> _Assignment_
Would you copy all lines in the data that contain the word "none"?

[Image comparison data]
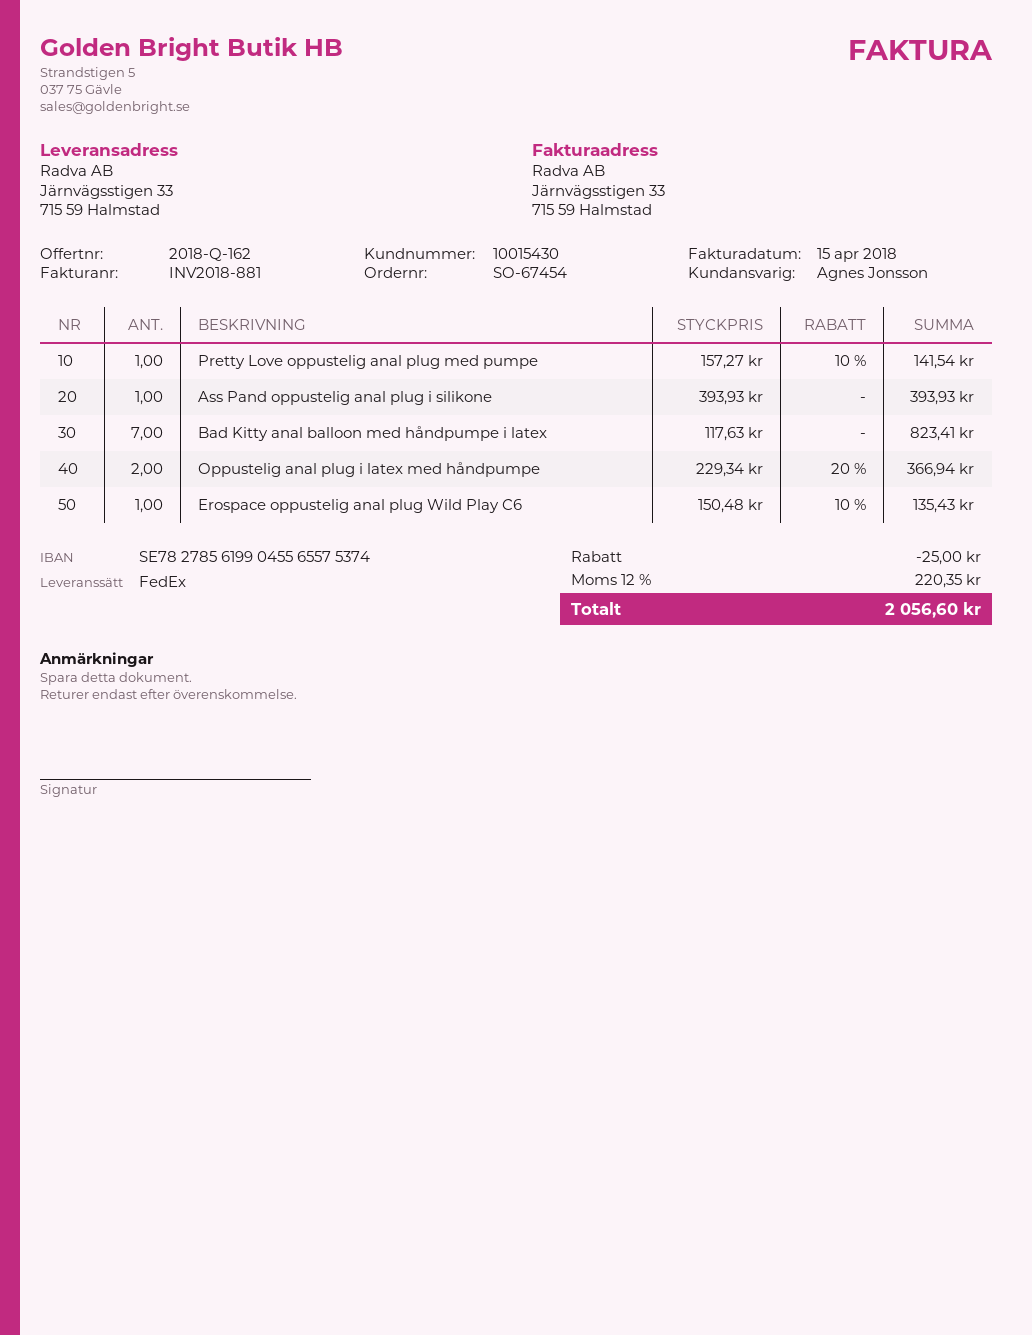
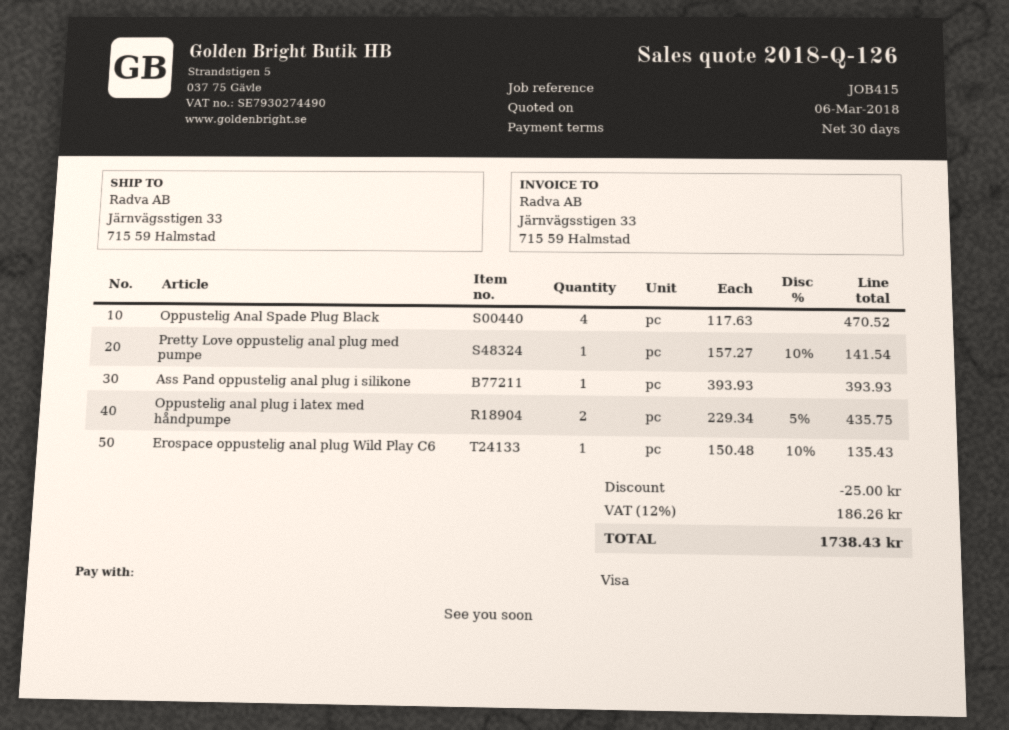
quote number: 2018-Q-162 -> 2018-Q-126
Bad Kitty anal balloon med håndpumpe i latex: 7 x 117.63 = 823.41 -> none
Oppustelig anal plug i latex med håndpumpe: 2 x 229.34 - 20% = 366.94 -> 2 x 229.34 - 5% = 435.75
Oppustelig Anal Spade Plug Black: none -> 4 x 117.63 = 470.52
tax: 12% = 220.35 -> 12% = 186.26
total: 2056.60 -> 1738.43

> _Answer_
Bad Kitty anal balloon med håndpumpe i latex: 7 x 117.63 = 823.41 -> none
Oppustelig Anal Spade Plug Black: none -> 4 x 117.63 = 470.52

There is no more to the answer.